This tag is for questions relating to moment-generating-functions (m.g.f.), which are a way to find moments like the mean$~(μ)~$ and the variance$~(σ^2)~$. Finding an m.g.f. for a discrete random variable involves summation; for continuous random variables, calculus is used.

Since each moment is an expected value, and the definition of expected value involves either a sum (in the discrete case) or an integral (in the continuous case), it would seem that the computation of moments could be tedious. However, there is a single expected value function whose derivatives can produce each of the required moments. This function is called a moment generating function.

Definition: Let $~X~$ be a discrete random variable with probability mass function $~f(x)~$ and support $~S~$. Then: $$M_X(t)=E(e^{tX})=\sum\limits_{x\in S} e^{tx}f(x)$$or, $$M_X(t) = E(e^{tX}) = \int_x e^{tx} f(x) \, \mathrm{d}x$$(the first is discrete, the second continuous) is the moment generating function (or m.g.f.) of $~X~$ as long as the summation is finite for some interval of $~t~$ around $~0~$.
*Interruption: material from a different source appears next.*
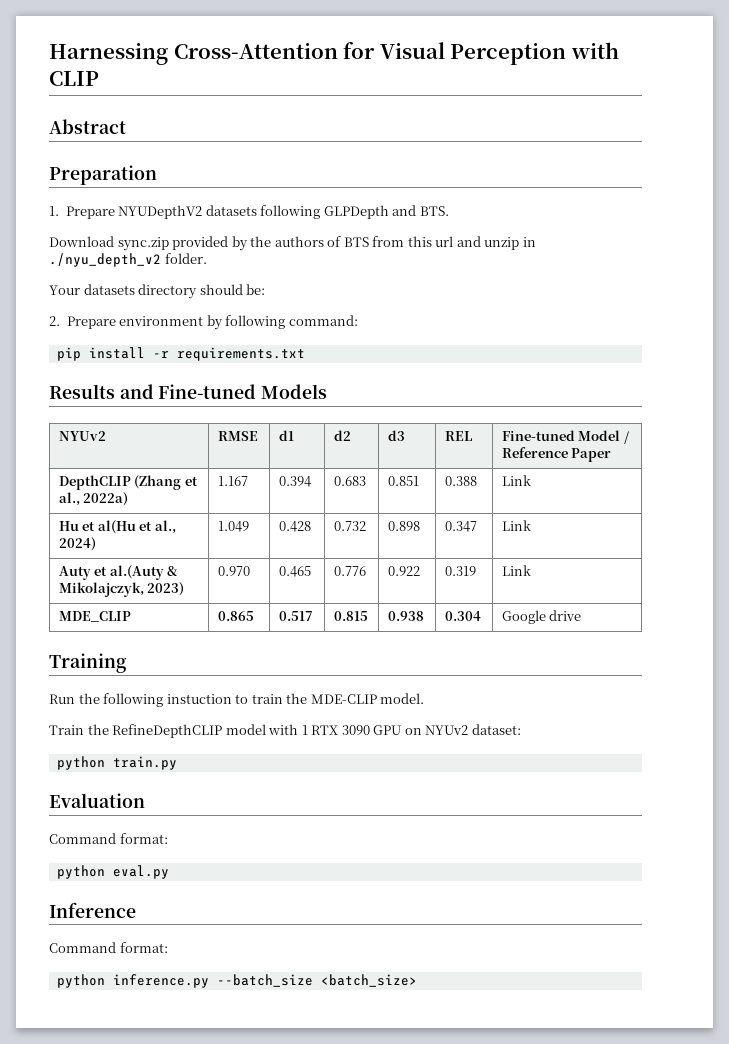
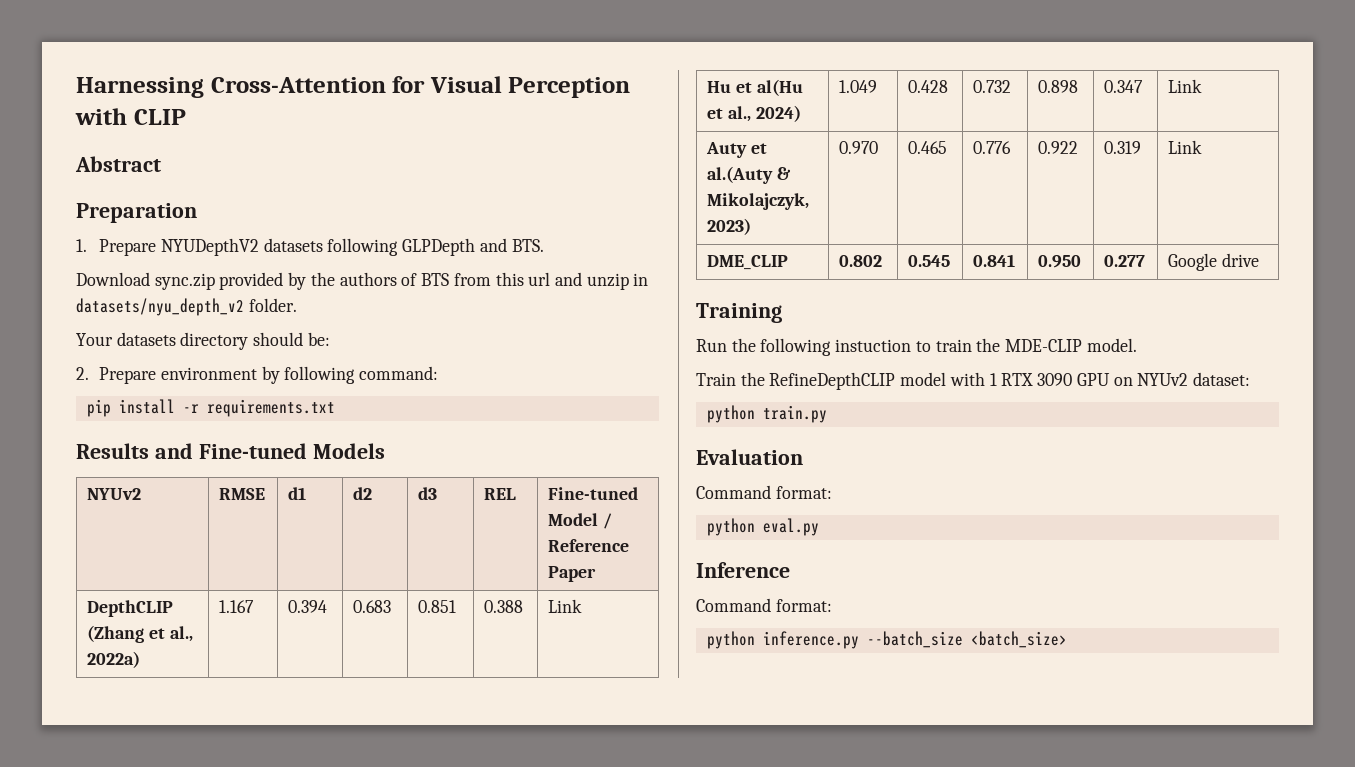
- Download sync.zip provided by the authors of BTS from this url and unzip in ./nyu_depth_v2 folder.
+ Download sync.zip provided by the authors of BTS from this url and unzip in datasets/nyu_depth_v2 folder.
- MDE_CLIP | 0.865 | 0.517 | 0.815 | 0.938 | 0.304 | Google drive
+ DME_CLIP | 0.802 | 0.545 | 0.841 | 0.950 | 0.277 | Google drive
i.e., $~M(t)~$ is the moment generating function of $~X~$ if there is a positive number $~h~$ such that the above summation exists and is finite for $~−h < t < h~$.

Note: There are basically two reasons for which m.g.f.'s are so important.

  • First, the m.g.f. of $~X~$ gives us all moments of $~X~$. That is why it is called the moment generating function.
  • Second, the m.g.f. (if it exists) uniquely determines the distribution. That is, if two random variables have the same m.g.f., then they must have the same distribution.

Thus, if you find the m.g.f. of a random variable, you have indeed determined its distribution.